:: Provided records ::
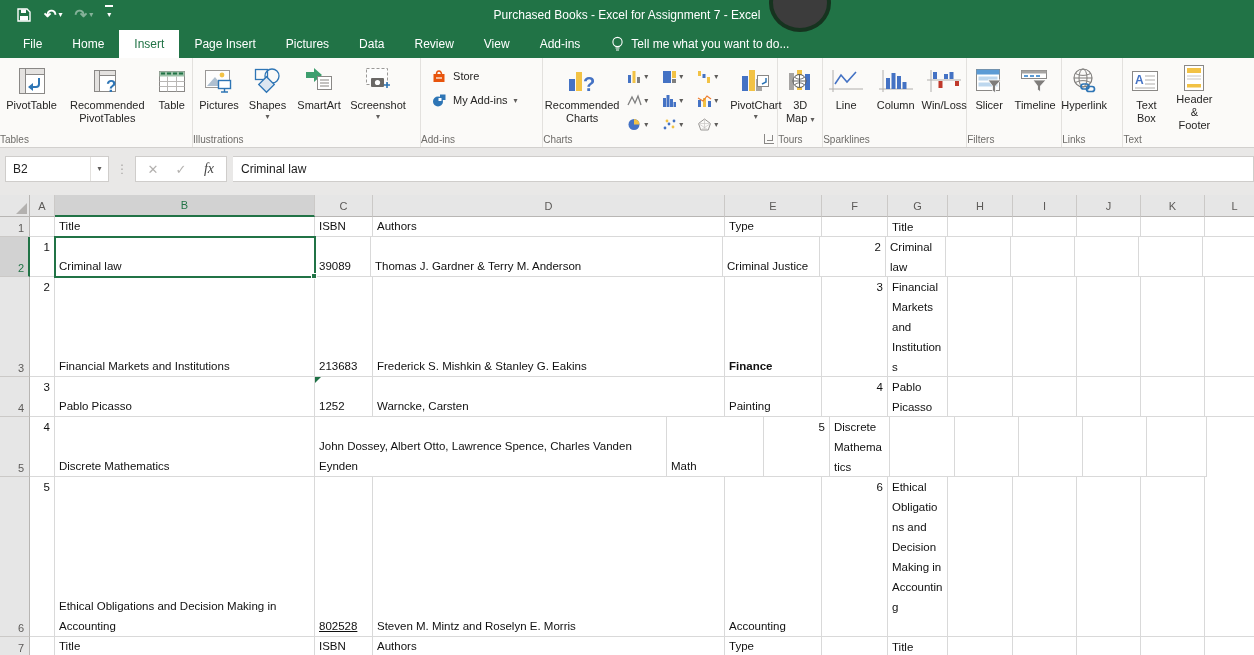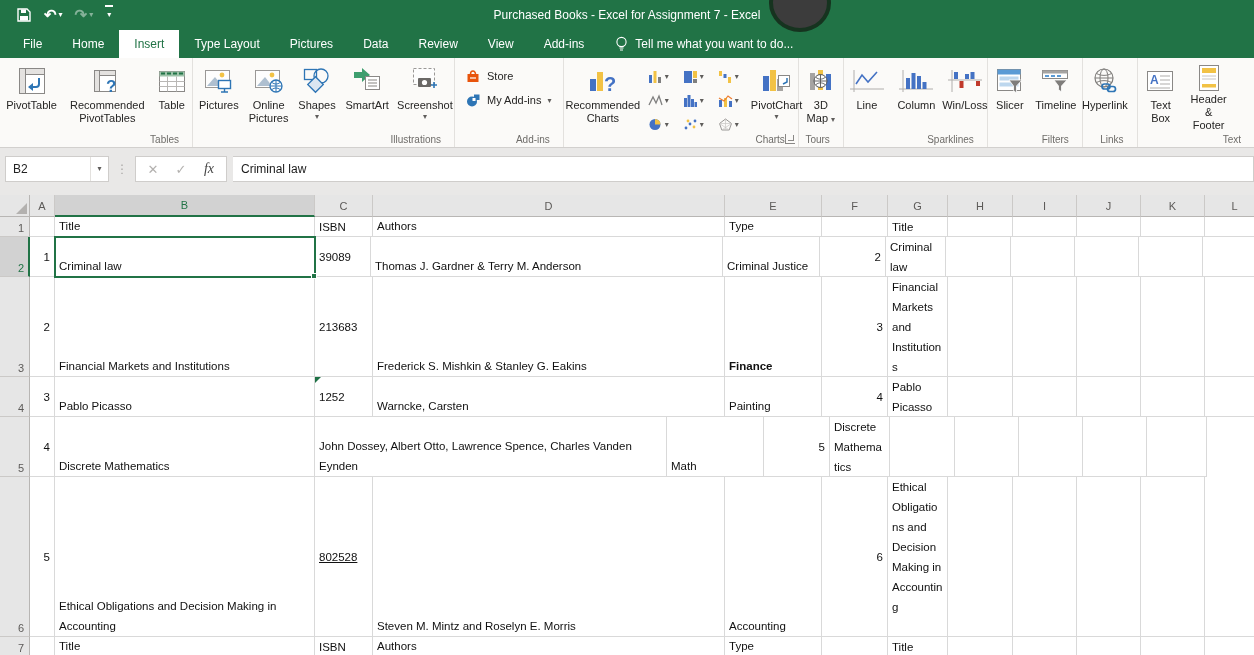--- a/index.html
+++ b/index.html
@@ -141,7 +141,7 @@
   <div class="tab">File</div>
   <div class="tab">Home</div>
   <div class="tab active">Insert</div>
-  <div class="tab">Type Layout</div>
+  <div class="tab">Page Insert</div>
   <div class="tab">Pictures</div>
   <div class="tab">Data</div>
   <div class="tab">Review</div>

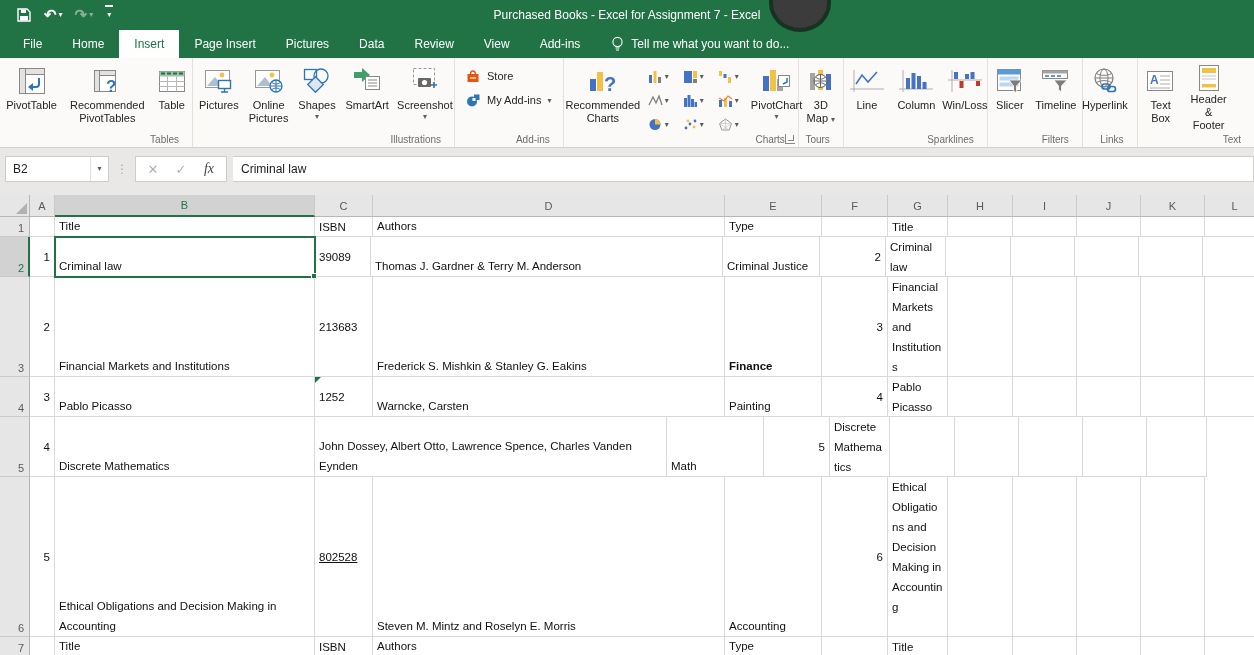--- a/index.html
+++ b/index.html
@@ -209,18 +209,6 @@
         </span>
       <span>Pictures</span>
     </div>
-    <div class="bigbtn" style="width:56px">
-      <span class="ic">
-          <svg width="30" height="28" viewBox="0 0 30 28">
-            <rect x="1.5" y="3.5" width="24" height="17" fill="#fdfdfd" stroke="#9a9896"></rect>
-            <circle cx="18" cy="8" r="2.4" fill="#f2c245"></circle>
-            <path d="M3 19l8-9 7 9z" fill="#aebfd0"></path>
-            <circle cx="22" cy="19" r="6" fill="#fff" stroke="#2e75b5" stroke-width="1.3"></circle>
-            <path d="M16 19h12M22 13v12M18 15.5c2.5 2 5.5 2 8 0M18 22.5c2.5-2 5.5-2 8 0" fill="none" stroke="#2e75b5" stroke-width="1"></path>
-          </svg>
-        </span>
-      <span>Online Pictures</span>
-    </div>
     <div class="bigbtn" style="width:47px">
       <span class="ic">
           <svg width="30" height="28" viewBox="0 0 30 28">

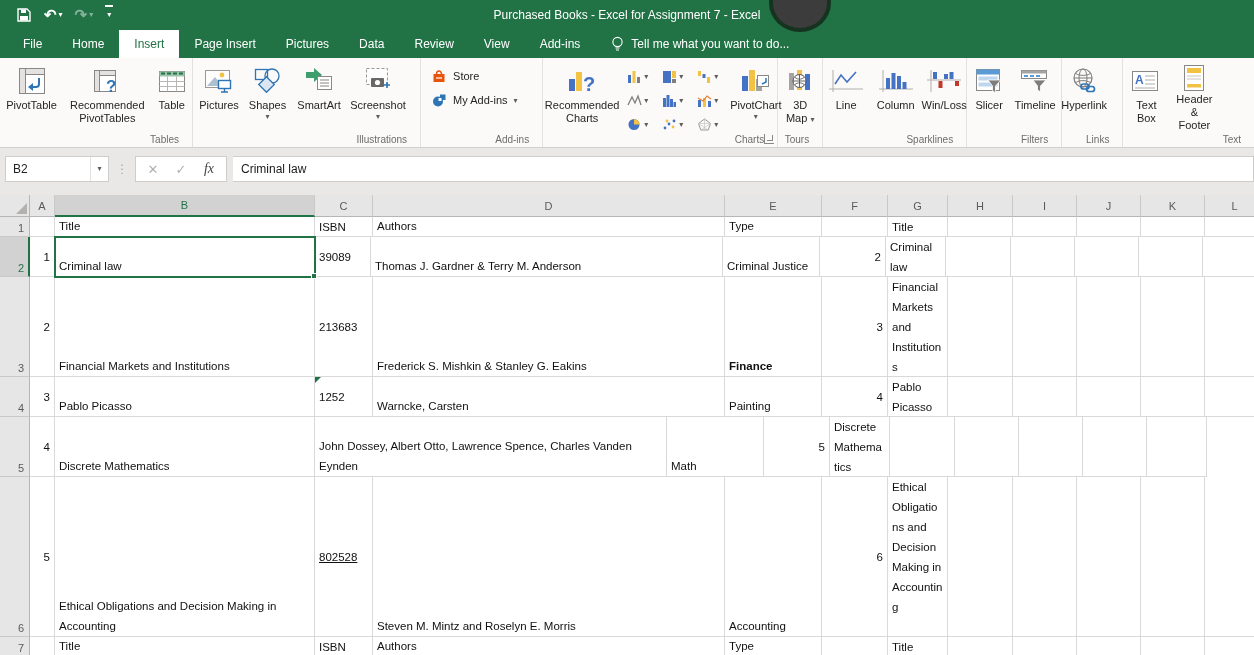--- a/index.html
+++ b/index.html
@@ -37,7 +37,7 @@
     display:flex; }
   .rgroup { position:relative; border-right:1px solid #e3e1de;
     padding:2px 1px 15px 1px; display:flex; align-items:flex-start; }
-  .rgroup-label { position:absolute; bottom:2px; left:0; right:13px; text-align:right;
+  .rgroup-label { position:absolute; bottom:2px; left:0; right:0; text-align:left;
     font-size:10px; color:#6e6c69; }
   .bigbtn { height:72px; padding:3px 5px 0 5px; display:flex; flex-direction:column;
     align-items:center; justify-content:flex-start; font-size:11px; color:#262524;

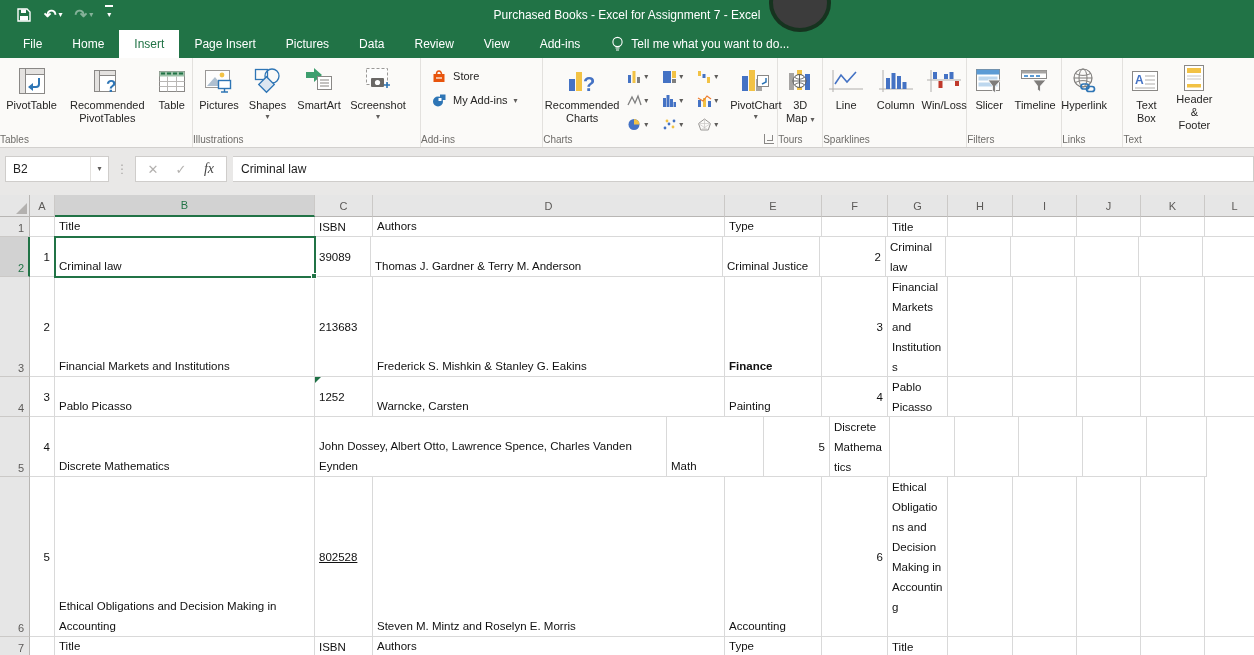--- a/index.html
+++ b/index.html
@@ -96,7 +96,7 @@
   .cell.bot { justify-content:flex-end; }
   .cell.top { justify-content:flex-start; }
   .cell.right { text-align:right; }
-  .cell.nowrap { white-space:nowrap;justify-content:center; }
+  .cell.nowrap { white-space:nowrap; }
   .cell.brk { overflow-wrap:anywhere; word-wrap:break-word; }
   .cell.sel { outline:2px solid #217346; outline-offset:-1px; overflow:visible; z-index:2; }
   .fill-handle { position:absolute; right:-3px; bottom:-3px; width:6px; height:6px;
:::
- **Work instructions**: Locate the word "font" in the data above. Copy every line carrying it.

- **Finished task**:
     font-size:10px; color:#6e6c69; }
     align-items:center; justify-content:flex-start; font-size:11px; color:#262524;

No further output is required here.